Dr. Neill, Than Whom There
Can Be No Better Authority, Was Himself Satisfied, And Unequivocally
States, That "Thomas Jones, Captain
Of the MAY-FLOWER, was without doubt
the old servant of Lord Warwick in the East Indies." Having done Sir
Robert Rich's (the Earl of Warwick's) "dirty work" for years, and having
on all occasions been saved from harm by his noble patron (even when
piracy and similar practices had involved him in the meshes of the law),
it would be but a trifling matter, at the request of such powerful
friends as the Earl and Sir Ferdinando Gorges, to steal the Pilgrim
Colony from the London Virginia Company, and hand it over bodily to the
"Council for New England," - the successor of the Second (Plymouth)

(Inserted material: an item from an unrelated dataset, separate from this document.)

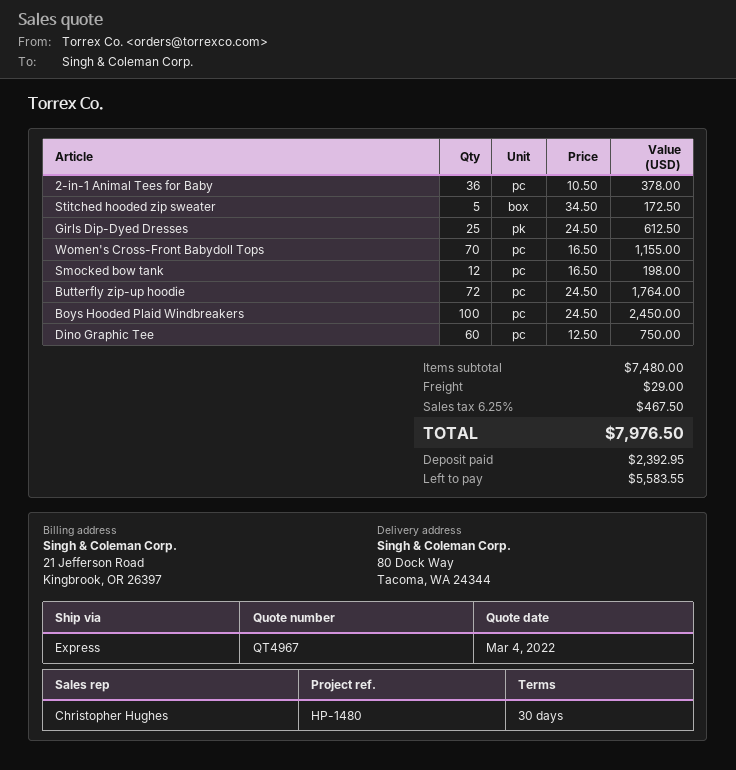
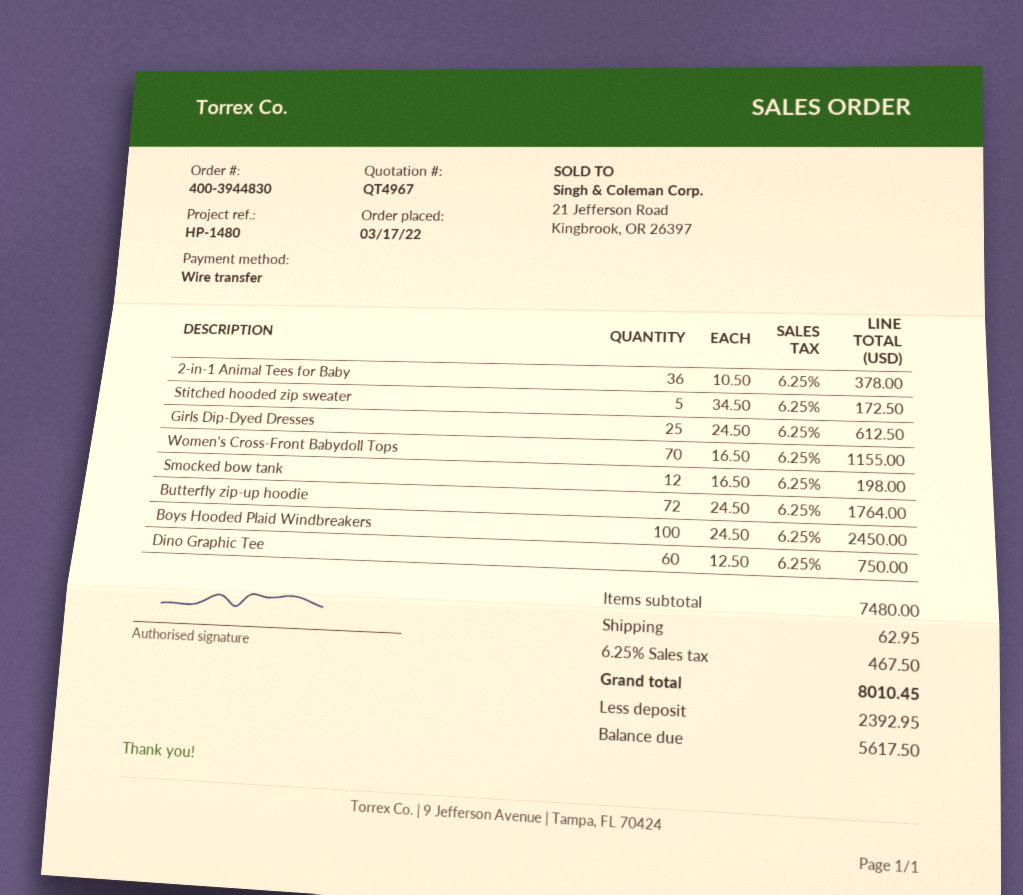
shipping: 29.00 -> 62.95
total: 7976.50 -> 8010.45
balance: 5583.55 -> 5617.50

Virginia Company, - in which their interests were vested, Warwick having,
significantly, transferred his membership from the London Company to the
new "Council for New England," as it was commonly called. Neill states,
and there is abundant proof, that "the Earl of Warwick and Gorges were in
sympathy," and were active coadjutors, while it is self-evident that both
would be anxious to accomplish the permanent settlement of the "Northern
Plantations" held by their Company. That they would hesitate to utilize
so excellent an opportunity to secure so very desirable a colony, by any
means available, our knowledge of the men and their records makes it
impossible to believe, - while nothing could apparently have been easier
of accomplishment. It will readily be understood that if the
conspirators were these men, - upon whose grace the Pilgrims must depend
for permission to remain upon the territory to which they had been
inveigled, or even for permission to depart from it, without spoliation,
- men whose influence with the King (no friend to the Pilgrims) was
sufficient to make both of them, in the very month of the Pilgrims'
landing, "governors" of "The Council for New England," under whose
authority the Planters must remain, - the latter were not likely to voice
their suspicions of the trick played upon them, if they discovered it,
or openly to resent it, when known.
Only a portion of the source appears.